Re: [Announce] Linux Test Project

From: Andi Kleen (ak@suse.de)
Date: Thu Aug 10 2000 - 17:09:14 EST


On Thu, Aug 10, 2000 at 02:12:32PM -0500, Nathan Straz wrote:
> On Thu, Aug 10, 2000 at 11:35:03AM -0400, David Mansfield wrote:
> > One question: how is the framework going to handle tests which cause
> > pathological behavior in the kernel. For example, 'infinite' hangs in
> > the MM system during OOM, or crashes (OOPSes, panics) or deadlocks
> > (process stuck in 'D' state). Most often these are the results of the
> > tests I tend to run.
>
> That's one of the most imporant things we need to discuss. We
> definately need to build into the framework a way to recover from
> problems like this.
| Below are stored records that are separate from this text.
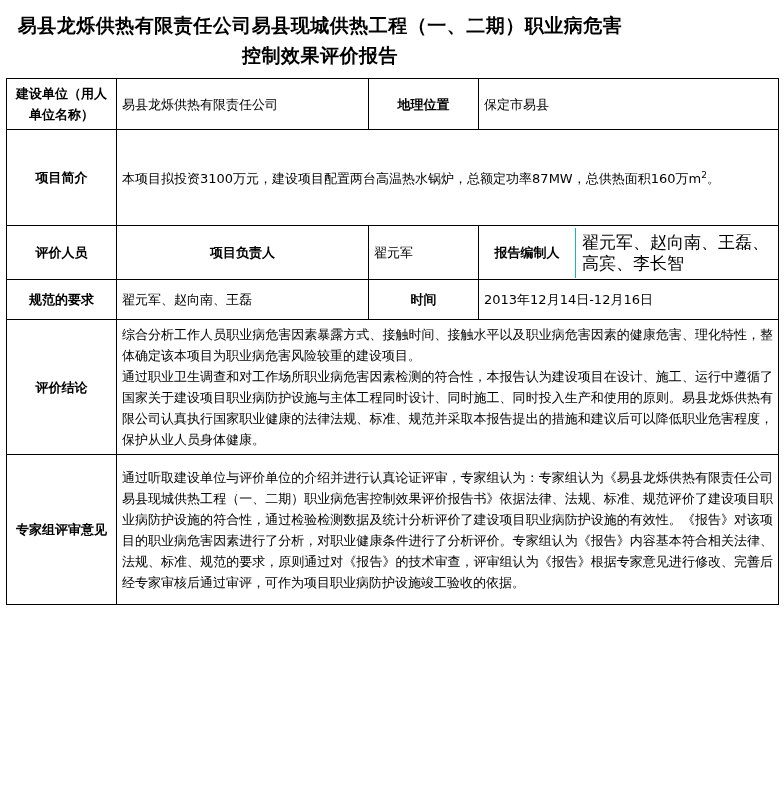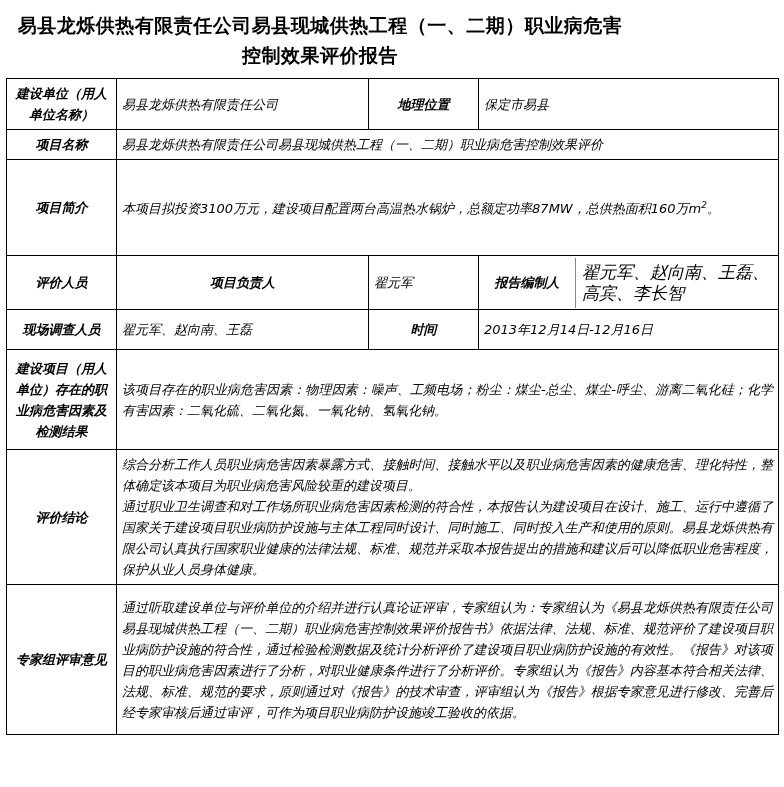--- a/index.html
+++ b/index.html
@@ -26,21 +26,20 @@
     line-height: 30px;
     text-align: center;
     letter-spacing: 0.5px;
     margin: 4px 4px 8px 4px;
   }
   table.main {
     border-collapse: collapse;
     width: 772px;
     margin: 0 auto;
     table-layout: fixed;
-    font-style: italic;
   }
   table.main td {
     border: 1px solid #000000;
     padding: 4px 5px;
     font-size: 13px;
     line-height: 21px;
     vertical-align: middle;
   }
   .lbl {
     font-family: "DejaVu Serif", "Liberation Serif", serif;
@@ -80,24 +79,20 @@
       <col style="width:300px">
     </colgroup>
     <tbody>
       <tr>
         <td class="lbl">建设单位（用人单位名称）</td>
         <td class="ctr">易县龙烁供热有限责任公司</td>
         <td class="lbl">地理位置</td>
         <td class="ctr">保定市易县</td>
       </tr>
 
-      <tr>
-        <td class="lbl">项目名称</td>
-        <td class="ctr" colspan="3">易县龙烁供热有限责任公司易县现城供热工程（一、二期）职业病危害控制效果评价</td>
-      </tr>
 
       <tr style="height:96px">
         <td class="lbl">项目简介</td>
         <td class="just cell-pad" colspan="3"><span>本项目拟投资3100万元，建设项目配置两台高温热水锅炉，总额定功率87MW，总供热面积160万m</span><span class="sup">2</span><span>。</span></td>
       </tr>
 
       <tr style="height:54px">
         <td class="lbl">评价人员</td>
         <td class="lbl">项目负责人</td>
         <td class="ctr">翟元军</td>
@@ -107,30 +102,26 @@
                 <tr>
               <td style="border:none;border-right:1px solid #14b8a6;width:92px;padding:4px 2px" class="lbl">报告编制人</td>
               <td style="border:none;padding:4px 6px;font-size:17px;line-height:21px">翟元军、赵向南、王磊、高宾、李长智</td>
             </tr>
           </tbody>
             </table>
         </td>
       </tr>
 
       <tr style="height:40px">
-        <td class="lbl">现场调查人员</td>
+        <td class="lbl">规范的要求</td>
         <td class="ctr">翟元军、赵向南、王磊</td>
         <td class="lbl">时间</td>
         <td class="ctr">2013年12月14日-12月16日</td>
       </tr>
 
-      <tr style="height:100px">
-        <td class="lbl">建设项目（用人单位）存在的职业病危害因素及检测结果</td>
-        <td class="just cell-pad" colspan="3">该项目存在的职业病危害因素：物理因素：噪声、工频电场；粉尘：煤尘-总尘、煤尘-呼尘、游离二氧化硅；化学有害因素：二氧化硫、二氧化氮、一氧化钠、氢氧化钠。</td>
-      </tr>
 
       <tr style="height:132px">
         <td class="lbl">评价结论</td>
         <td class="just cell-pad" colspan="3">
           <div>综合分析工作人员职业病危害因素暴露方式、接触时间、接触水平以及职业病危害因素的健康危害、理化特性，整体确定该本项目为职业病危害风险较重的建设项目。</div>
           <div>通过职业卫生调查和对工作场所职业病危害因素检测的符合性，本报告认为建设项目在设计、施工、运行中遵循了国家关于建设项目职业病防护设施与主体工程同时设计、同时施工、同时投入生产和使用的原则。易县龙烁供热有限公司认真执行国家职业健康的法律法规、标准、规范并采取本报告提出的措施和建议后可以降低职业危害程度，保护从业人员身体健康。</div>
         </td>
       </tr>
 
       <tr style="height:150px">

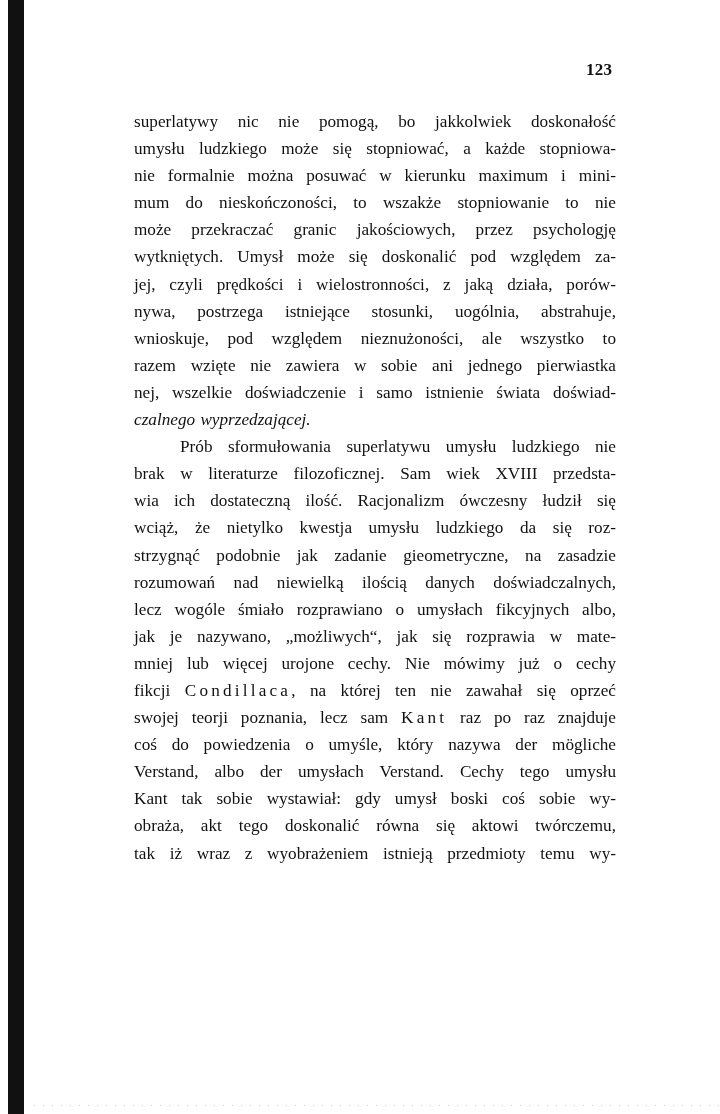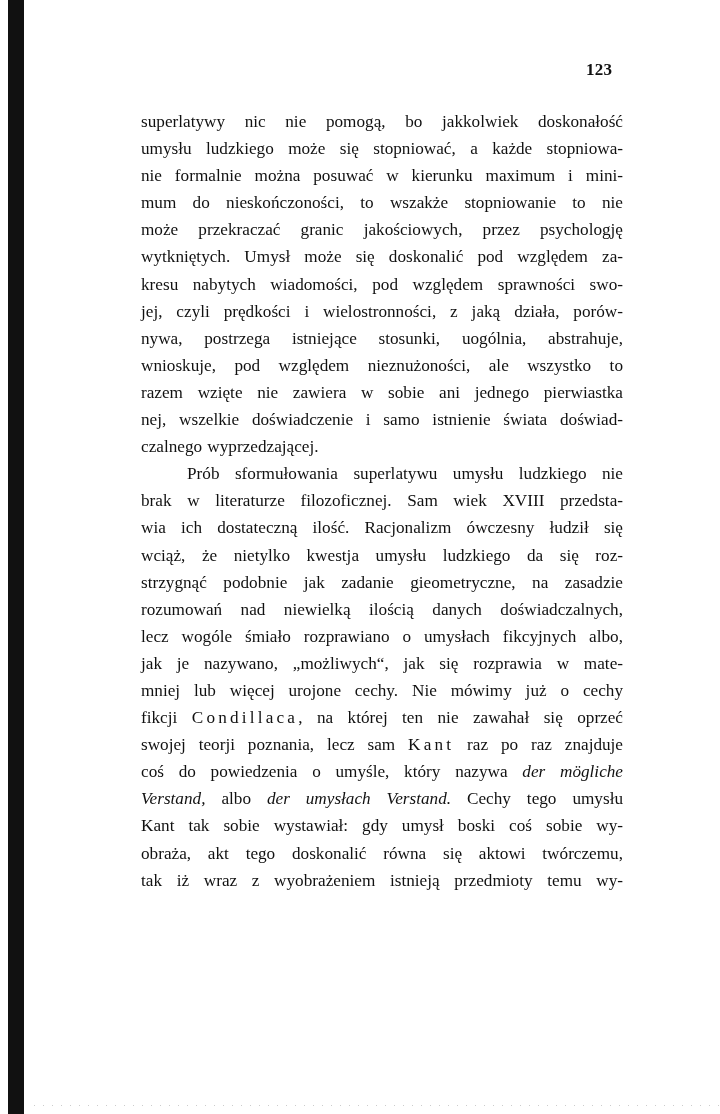--- a/index.html
+++ b/index.html
@@ -7,30 +7,30 @@
       width: 720px; height: 1114px; background: #ffffff; position: relative; overflow: hidden;
       font-family: "Liberation Serif", "DejaVu Serif", serif; color: #111111;
     }
     .binding-edge {
       position: absolute; left: 8px; top: 0; width: 16px; height: 1114px; background: #111111;
     }
     .page-number {
       position: absolute; left: 586px; top: 60px; font-size: 17px; letter-spacing: 0.3px; font-weight: bold;
     }
     .text-block {
-      position: absolute; left: 141px; top: 108px; width: 482px;
+      position: absolute; left: 134px; top: 108px; width: 482px;
     }
     .line {
       display: block; height: 27.1px; line-height: 27.1px; font-size: 17.2px;
       text-align: justify; text-align-last: justify; white-space: nowrap; word-spacing: 1px;
     }
-    .line.last { text-align-last: left; }
+    .line.last { text-align-last: left; font-style: italic; }
     .line.indent { padding-left: 46px; }
     .spaced { letter-spacing: 3.2px; }
-    .ital { font-style: italic; }
+    .ital { }
     .bottom-noise {
       position: absolute; left: 30px; right: 0; top: 1104px; height: 3px;
       background-image: radial-gradient(circle, #999 0.6px, transparent 0.8px);
       background-size: 9px 3px; opacity: 0.5;
     }
     .line span { white-space: pre; }
   </style>
 </head>
 <body>
 
@@ -38,21 +38,20 @@
 
 <div class="page-number">123</div>
 
 <div class="text-block">
   <span class="line">superlatywy nic nie pomogą, bo jakkolwiek doskonałość</span>
   <span class="line">umysłu ludzkiego może się stopniować, a każde stopniowa-</span>
   <span class="line">nie formalnie można posuwać w kierunku maximum i mini-</span>
   <span class="line">mum do nieskończoności, to wszakże stopniowanie to nie</span>
   <span class="line">może przekraczać granic jakościowych, przez psychologję</span>
   <span class="line">wytkniętych. Umysł może się doskonalić pod względem za-</span>
-  <span class="line">kresu nabytych wiadomości, pod względem sprawności swo-</span>
   <span class="line">jej, czyli prędkości i wielostronności, z jaką działa, porów-</span>
   <span class="line">nywa, postrzega istniejące stosunki, uogólnia, abstrahuje,</span>
   <span class="line">wnioskuje, pod względem nieznużoności, ale wszystko to</span>
   <span class="line">razem wzięte nie zawiera w sobie ani jednego pierwiastka</span>
   <span class="line">nej, wszelkie doświadczenie i samo istnienie świata doświad-</span>
   <span class="line last">czalnego wyprzedzającej.</span>
   <span class="line indent">Prób sformułowania superlatywu umysłu ludzkiego nie</span>
   <span class="line">brak w literaturze filozoficznej. Sam wiek XVIII przedsta-</span>
   <span class="line">wia ich dostateczną ilość. Racjonalizm ówczesny łudził się</span>
   <span class="line">wciąż, że nietylko kwestja umysłu ludzkiego da się roz-</span>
If this will be some type of automated reboot, or
> someone walking in a rebooting the machine manually, I don't know. My
> goals are to get the system as automated as possible. It may turn out
> that we will include these tests as manual tests for completeness. We
> would like to discuss any ideas people have.

Linux is already shipping with a software watchdog. When enabled it wants
a regular write from a user mode daemon to a special character device.
When the write doesn't happen after some time it'll reboot.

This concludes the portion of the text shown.